Brow Beat

Meryl Streep Is the Perfect Person to Call Out Sexism in Film Criticism

Meryl Streep
Meryl Streep.

Photo by VINCENZO PINTO/AFP/Getty Images

At a Wednesday press conference for her upcoming movie Suffragette, Meryl Streep shared an “infuriating” observation: American movie critics are mostly men. Looking at the critics whose opinions are included in Rotten Tomatoes’ Tomatometer rating, she found 168 women, which sounds like a lot, until you learn that Streep also found 760 men. For those counting at home, that’s more than four men for every woman. Streep found a similar imbalance within the New York Film Critics Circle. To be fair, her math seems to be a little off: Streep counted two women out of 39 member critics, but the NYFCC website lists six women among its 31 total members (including Slate’s own Dana Stevens). Even so, that’s more than four men for every woman.
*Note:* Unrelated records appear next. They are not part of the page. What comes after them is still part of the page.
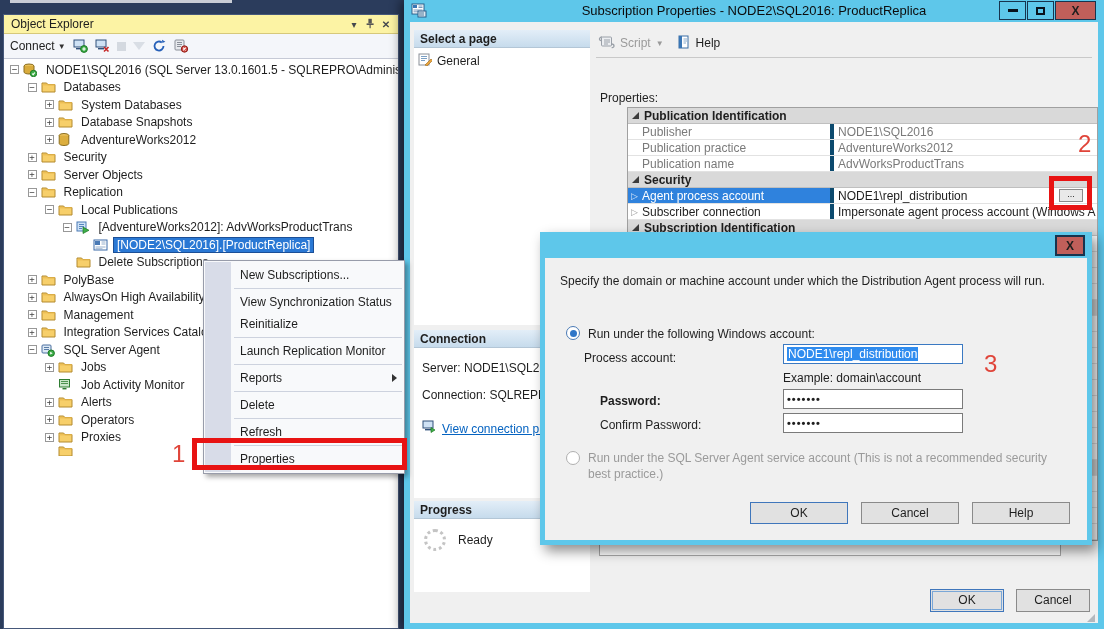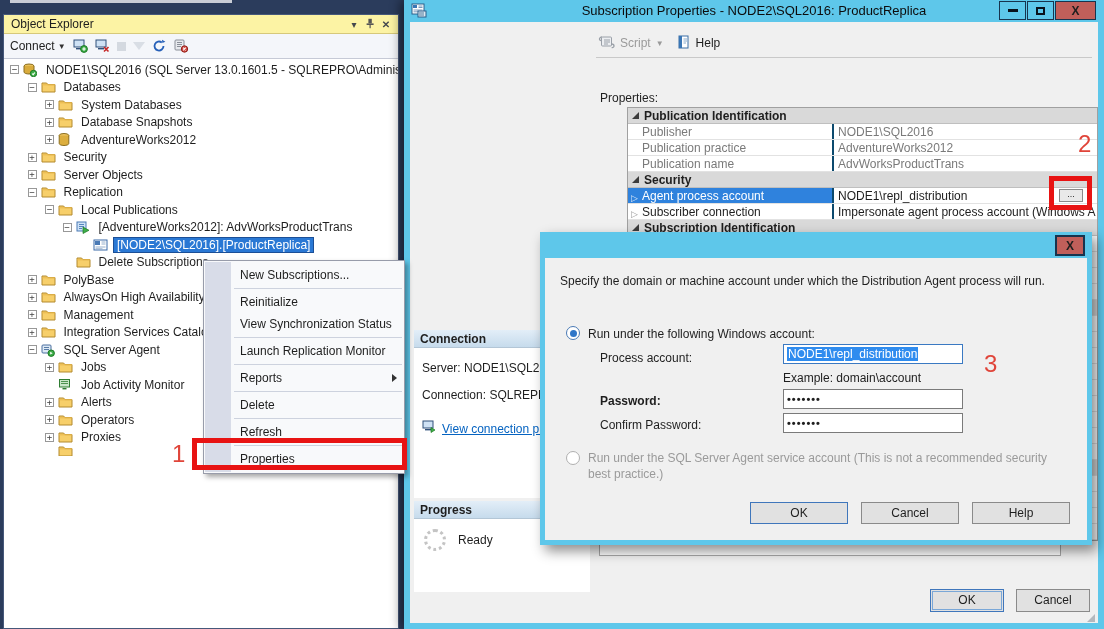--- a/index.html
+++ b/index.html
@@ -485,6 +485,19 @@
 
     <div class="dlg-body"></div>
 
+    <div class="pane pane-sel">
+      <div class="pane-h">Select a page</div>
+      <div class="pg-item">
+        <span>
+          <svg width="14" height="13" viewBox="0 0 14 13">
+              <rect x="1" y="1" width="10" height="11" fill="#fff" stroke="#8a8f98"></rect>
+              <path d="M3 3.5h6M3 5.5h6M3 7.5h4" stroke="#7a9fc4"></path>
+              <path d="M7 12l6-6 1.5 1.5L9 13z" fill="#e8a33d" stroke="#9c6a1a" stroke-width="0.6"></path>
+            </svg>
+        </span>
+        <span>General</span>
+      </div>
+    </div>
 
     <div class="stoolbar">
       <span>

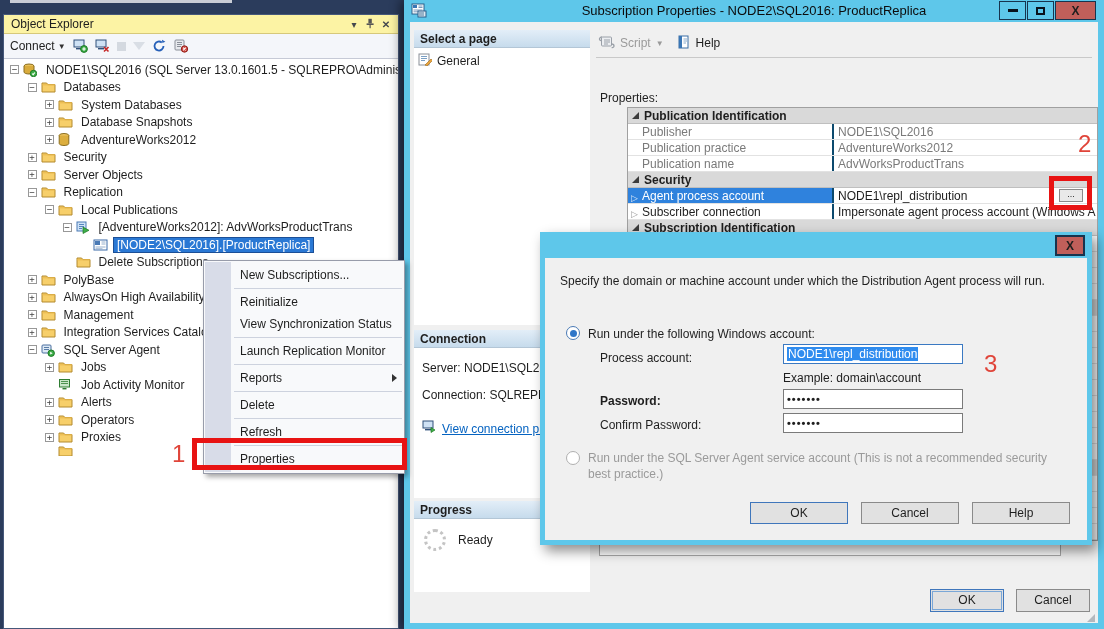--- a/index.html
+++ b/index.html
@@ -81,7 +81,7 @@
   .grow { display:flex; height:16px; border-bottom:1px solid #e2e2e2; font-size:12px; align-items:stretch; }
   .gcat { background:#d9d9d9; font-weight:bold; border-bottom:1px solid #bfbfbf; align-items:center; display:flex; height:16px; padding-left:4px; gap:5px; }
   .gcat .ctri { width:0; height:0; border-bottom:7px solid #3c3c3c; border-left:7px solid transparent; }
-  .gname { width:206px; flex:none; display:flex; align-items:flex-end; border-right:2px solid #0c4a6e; padding-left:3px; }
+  .gname { width:206px; flex:none; display:flex; align-items:center; border-right:4px solid #0c4a6e; padding-left:3px; }
   .gname .rtri { width:11px; flex:none; color:#9a9a9a; font-size:9px; }
   .gval { flex:1; display:flex; align-items:flex-end; padding-left:4px; position:relative; white-space:nowrap; overflow:hidden; }
   .muted { color:#7a7a7a; }

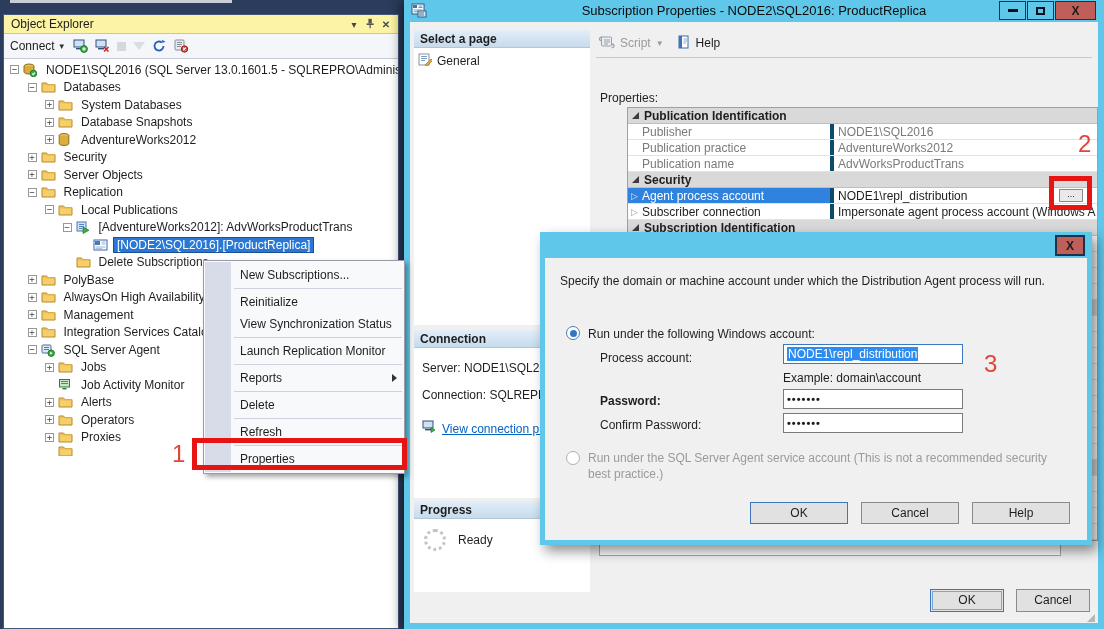--- a/index.html
+++ b/index.html
@@ -447,8 +447,8 @@
     <div id="ctx-items">
         <div class="mitem"><span>New Subscriptions...</span></div>
         <div class="msep"></div>
+        <div class="mitem"><span>View Synchronization Status</span></div>
         <div class="mitem"><span>Reinitialize</span></div>
-        <div class="mitem"><span>View Synchronization Status</span></div>
         <div class="msep"></div>
         <div class="mitem"><span>Launch Replication Monitor</span></div>
         <div class="msep"></div>

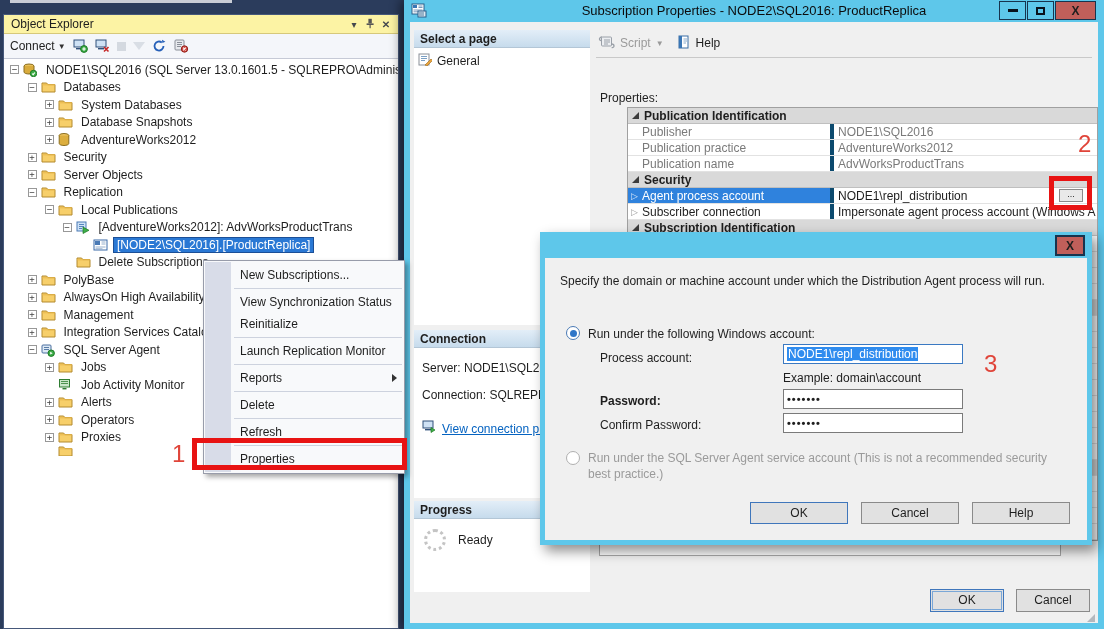--- a/index.html
+++ b/index.html
@@ -646,7 +646,7 @@
       </div>
     <div class="sd-abs" style="left:48px; top:95px;">Run under the following Windows account:</div>
 
-    <div class="sd-abs" style="left:60px; top:119px;">Process account:</div>
+    <div class="sd-abs" style="left:44px; top:119px;">Process account:</div>
     <div class="sd-abs tbx focus" style="left:243px; top:112px;"><span class="selected-text">NODE1\repl_distribution</span></div>
     <div class="sd-abs" style="left:243px; top:139px;">Example: domain\account</div>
According to Streep, the gender imbalance in film criticism matters because critics drive box office sales to a certain extent, and because men and women view the world differently. “I submit to you that men and women are not the same,” Streep said. “They like different things. Sometimes they like the same things, but their tastes diverge.”

What’s a little ironic about this statement is that, even if male critics’ and female critics’ tastes diverge in general, most of them agree that Meryl Streep is an amazing actress. Streep might be the most critically acclaimed actor working in Hollywood today. She’s won five NYFCC awards, plus dozens of other awards from critics groups around the country and the globe. Even looking at reviews of the recent critical and box-office flop Ricki and the Flash, I found more or less similar appraisals on both sides of the chromosomal divide.

It’s precisely because she’s universally beloved that Streep is the perfect person to give this discussion prominence. As an astronomically successful actress, Streep can’t be accused of sour grapes, as a less critically acclaimed celebrity might be. Sexism in the criticism world actually has very little to do with Meryl Streep personally—which is why she’s in a powerful position to speak out about it.